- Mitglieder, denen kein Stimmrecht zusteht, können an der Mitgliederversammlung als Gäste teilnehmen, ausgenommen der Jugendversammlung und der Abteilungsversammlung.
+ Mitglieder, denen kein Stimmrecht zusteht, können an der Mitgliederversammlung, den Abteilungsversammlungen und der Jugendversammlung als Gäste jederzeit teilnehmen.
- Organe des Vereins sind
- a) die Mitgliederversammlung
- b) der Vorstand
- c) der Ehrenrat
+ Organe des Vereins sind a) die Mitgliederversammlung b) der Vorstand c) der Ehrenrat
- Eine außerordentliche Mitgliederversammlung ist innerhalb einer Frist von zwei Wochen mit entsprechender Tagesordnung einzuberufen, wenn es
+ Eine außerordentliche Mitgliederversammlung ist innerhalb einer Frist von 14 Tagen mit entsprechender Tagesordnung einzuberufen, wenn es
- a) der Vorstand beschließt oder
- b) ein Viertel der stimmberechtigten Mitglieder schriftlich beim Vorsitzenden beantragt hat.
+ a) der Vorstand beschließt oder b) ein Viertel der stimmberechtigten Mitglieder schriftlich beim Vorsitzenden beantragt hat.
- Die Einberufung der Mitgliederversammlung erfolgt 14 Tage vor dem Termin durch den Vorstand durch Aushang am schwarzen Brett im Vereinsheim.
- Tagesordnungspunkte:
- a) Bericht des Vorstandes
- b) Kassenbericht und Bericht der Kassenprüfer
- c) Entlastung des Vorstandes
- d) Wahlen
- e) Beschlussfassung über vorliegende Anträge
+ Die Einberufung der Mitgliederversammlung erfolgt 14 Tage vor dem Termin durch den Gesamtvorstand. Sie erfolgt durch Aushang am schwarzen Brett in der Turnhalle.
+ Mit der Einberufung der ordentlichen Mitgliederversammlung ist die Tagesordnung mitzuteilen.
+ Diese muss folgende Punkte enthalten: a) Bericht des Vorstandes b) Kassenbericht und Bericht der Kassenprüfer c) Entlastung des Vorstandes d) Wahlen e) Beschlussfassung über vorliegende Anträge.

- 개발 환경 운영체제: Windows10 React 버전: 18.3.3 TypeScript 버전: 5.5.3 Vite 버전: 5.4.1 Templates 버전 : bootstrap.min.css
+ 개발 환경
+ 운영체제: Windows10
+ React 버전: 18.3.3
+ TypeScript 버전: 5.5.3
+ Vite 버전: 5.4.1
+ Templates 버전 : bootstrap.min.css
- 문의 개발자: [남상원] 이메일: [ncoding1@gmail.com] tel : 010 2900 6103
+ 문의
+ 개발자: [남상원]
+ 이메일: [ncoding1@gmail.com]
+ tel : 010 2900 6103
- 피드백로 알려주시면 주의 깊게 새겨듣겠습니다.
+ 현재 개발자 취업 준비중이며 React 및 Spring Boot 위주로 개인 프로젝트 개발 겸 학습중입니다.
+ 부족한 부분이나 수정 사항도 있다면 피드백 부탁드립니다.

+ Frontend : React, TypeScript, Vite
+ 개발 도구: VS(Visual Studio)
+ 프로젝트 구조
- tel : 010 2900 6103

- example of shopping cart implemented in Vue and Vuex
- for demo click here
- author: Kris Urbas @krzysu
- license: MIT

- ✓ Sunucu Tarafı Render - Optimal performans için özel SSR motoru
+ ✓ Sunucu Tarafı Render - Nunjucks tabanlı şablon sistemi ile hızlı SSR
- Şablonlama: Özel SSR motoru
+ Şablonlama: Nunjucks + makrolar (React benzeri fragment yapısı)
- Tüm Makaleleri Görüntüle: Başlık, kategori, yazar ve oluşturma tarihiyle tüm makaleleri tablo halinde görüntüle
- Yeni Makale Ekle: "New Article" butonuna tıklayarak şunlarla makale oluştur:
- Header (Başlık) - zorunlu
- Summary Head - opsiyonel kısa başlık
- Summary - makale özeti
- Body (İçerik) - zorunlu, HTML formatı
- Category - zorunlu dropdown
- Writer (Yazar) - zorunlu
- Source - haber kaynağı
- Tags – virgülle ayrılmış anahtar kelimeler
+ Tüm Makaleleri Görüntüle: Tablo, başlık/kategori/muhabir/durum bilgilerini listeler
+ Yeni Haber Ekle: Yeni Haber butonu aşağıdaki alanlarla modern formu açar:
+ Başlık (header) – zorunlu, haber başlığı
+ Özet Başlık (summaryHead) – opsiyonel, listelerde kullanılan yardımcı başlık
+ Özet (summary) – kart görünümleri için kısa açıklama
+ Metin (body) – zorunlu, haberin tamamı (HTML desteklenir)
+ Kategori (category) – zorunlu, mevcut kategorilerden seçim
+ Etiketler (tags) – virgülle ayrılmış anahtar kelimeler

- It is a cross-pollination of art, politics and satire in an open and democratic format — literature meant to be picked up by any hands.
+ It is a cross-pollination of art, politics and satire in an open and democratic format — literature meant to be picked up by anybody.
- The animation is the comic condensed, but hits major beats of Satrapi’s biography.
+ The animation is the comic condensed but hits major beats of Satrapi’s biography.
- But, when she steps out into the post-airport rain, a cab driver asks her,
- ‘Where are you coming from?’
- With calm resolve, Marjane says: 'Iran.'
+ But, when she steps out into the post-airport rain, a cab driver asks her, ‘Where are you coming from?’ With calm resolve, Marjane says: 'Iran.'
────
#### [What to produce]
The lines in the listing that include the word "from" are to be counted; give only that number.

#### [Output]
2